Exercise instructions ▸ For this exercise, write out the full listing that follows exactly and skip its pictures.
- - - - - - -
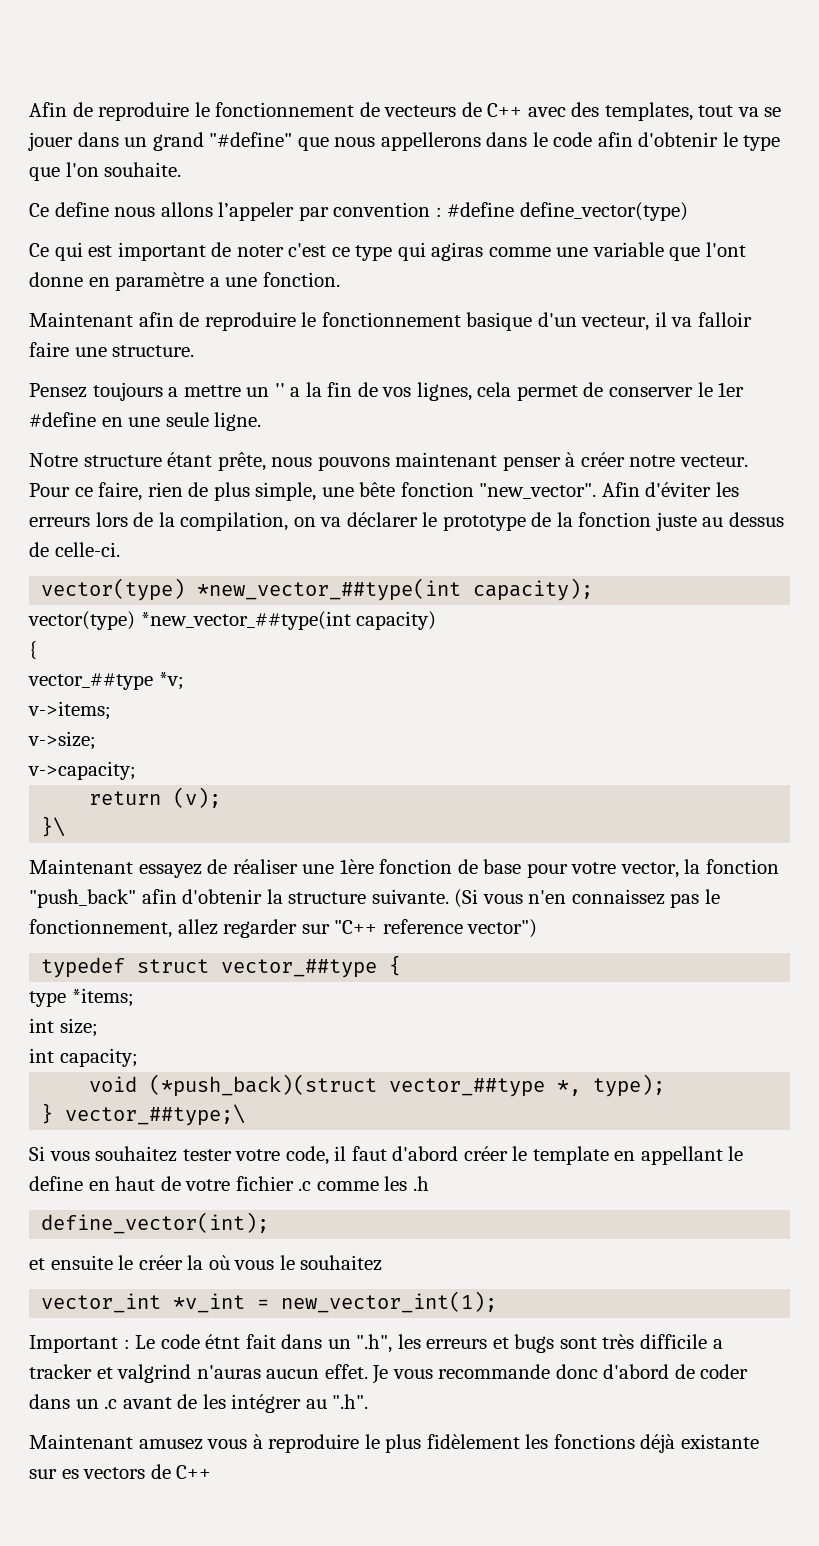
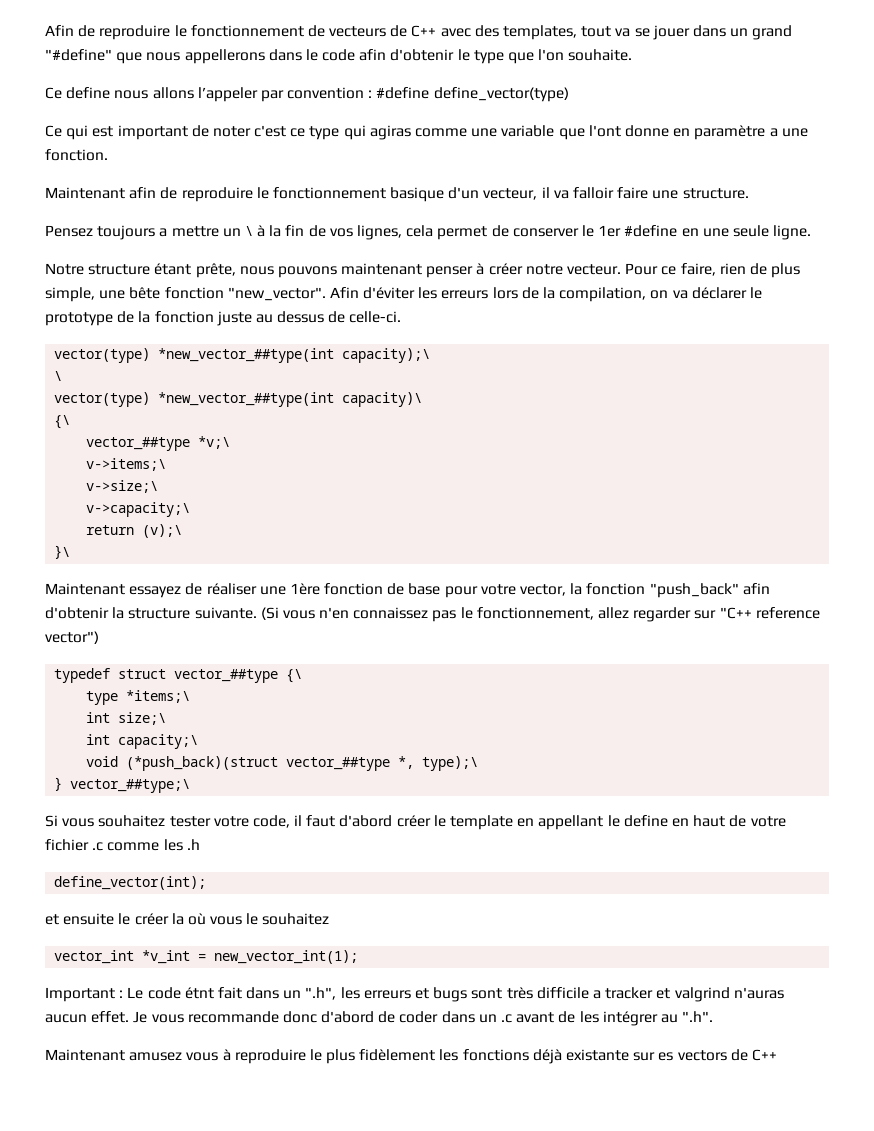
- Pensez toujours a mettre un '' a la fin de vos lignes, cela permet de conserver le 1er #define en une seule ligne.
+ Pensez toujours a mettre un \ à la fin de vos lignes, cela permet de conserver le 1er #define en une seule ligne.
- vector(type) *new_vector_##type(int capacity);
- vector(type) *new_vector_##type(int capacity)
- {
- vector_##type *v;
- v->items;
- v->size;
- v->capacity;
+ vector(type) *new_vector_##type(int capacity);\
+ \
+ vector(type) *new_vector_##type(int capacity)\
+ {\
+ vector_##type *v;\
+ v->items;\
+ v->size;\
+ v->capacity;\
- return (v);
+ return (v);\
- typedef struct vector_##type {
- type *items;
- int size;
- int capacity;
+ typedef struct vector_##type {\
+ type *items;\
+ int size;\
+ int capacity;\
- void (*push_back)(struct vector_##type *, type);
+ void (*push_back)(struct vector_##type *, type);\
- - - - - - -
Response below ▸
- Pensez toujours a mettre un '' a la fin de vos lignes, cela permet de conserver le 1er #define en une seule ligne.
+ Pensez toujours a mettre un \ à la fin de vos lignes, cela permet de conserver le 1er #define en une seule ligne.
- vector(type) *new_vector_##type(int capacity);
- vector(type) *new_vector_##type(int capacity)
- {
- vector_##type *v;
- v->items;
- v->size;
- v->capacity;
+ vector(type) *new_vector_##type(int capacity);\
+ \
+ vector(type) *new_vector_##type(int capacity)\
+ {\
+ vector_##type *v;\
+ v->items;\
+ v->size;\
+ v->capacity;\
- return (v);
+ return (v);\
- typedef struct vector_##type {
- type *items;
- int size;
- int capacity;
+ typedef struct vector_##type {\
+ type *items;\
+ int size;\
+ int capacity;\
- void (*push_back)(struct vector_##type *, type);
+ void (*push_back)(struct vector_##type *, type);\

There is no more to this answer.